Earlier this year, Minister of Education Ronald Thwaites said that in considering loan applications, the Students' Loan Bureau would concentrate on students who applied to study medicine, engineering, pharmacology, science, and maritime studies. In fact, at a recent Jamaica Observer Monday Exchange, the minister said that he didn't think those studying law would be favoured either.

"In what is effectively a triage situation, it is no use saying every profession is as good as anyone else and if I feel like doing it I should have equal opportunity for finance, because we have to look and see how we can guide and articulate these things towards developmental goals," the education minister told journalists at the newspaper's offices on Beechwood Avenue in St Andrew.

However, Laing is cautioning that pronouncements such as these should be backed by sufficient evidence.

"Currently, based on my information, there isn't really empirical evidence which would suggest we should prioritise one career over another," Laing told the Jamaica Observer in a recent interview. "What we have to do, and I encourage the Government to do, I know the PIOJ (Planning Institute of Jamaica) does some form of labour market survey, but it needs to be specific.

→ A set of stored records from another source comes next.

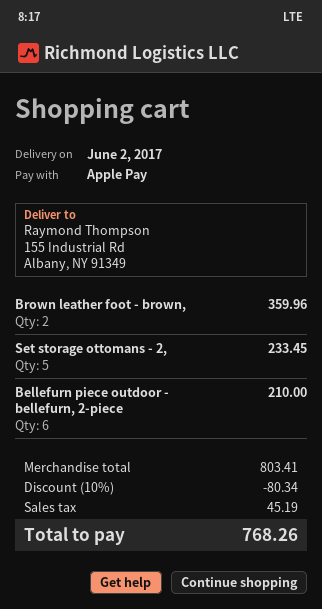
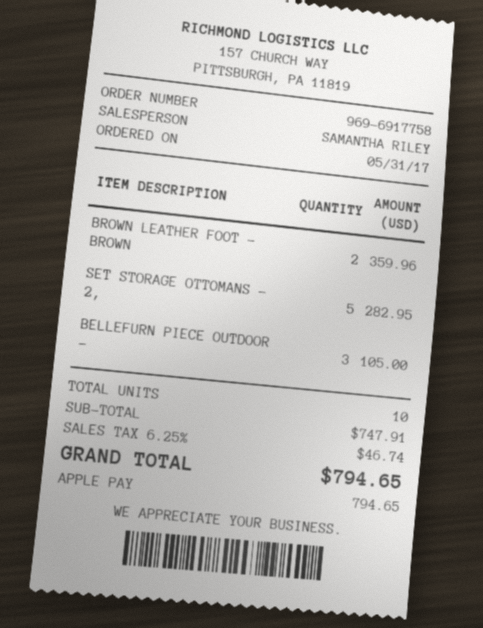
Set storage ottomans - 2,: 5 for 233.45 -> 5 for 282.95
Bellefurn piece outdoor - bellefurn, 2-piece: 6 for 210.00 -> 3 for 105.00
subtotal: 803.41 -> 747.91
discount: 10% = 80.34 -> none
tax: 45.19 -> 46.74
total: 768.26 -> 794.65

"They do it as part of their normal statistics taking, there needs to be one done specifically with the view of meeting our 2030 development goals," Laing continued. "So we see the logistics hub coming, many are saying we need to be trained or qualified in technical expertise, but nothing empirical is saying (exactly) how many (people) are going to be needed."

The guild president insisted that the message cannot be that everybody needs to get technical training because one industry will not be able to absorb everybody trained in technical areas.

"We still need social sciences. So the message has to be careful and it has to be based on empirical studies," Laing said.

"And the advice of even the minister about prioritising one area over another, he needs to be careful of his pronouncements because if he does that without empiric (data), and is not careful how he is guiding youths to choose career paths, we are going to end up possibly overloading one sector and not (sufficiently supplying) another sector," Laing continued.

He insists that there is not enough empirical evidence for those decisions to be made at this time and that more labour market surveys are needed, "especially with a projection view in mind".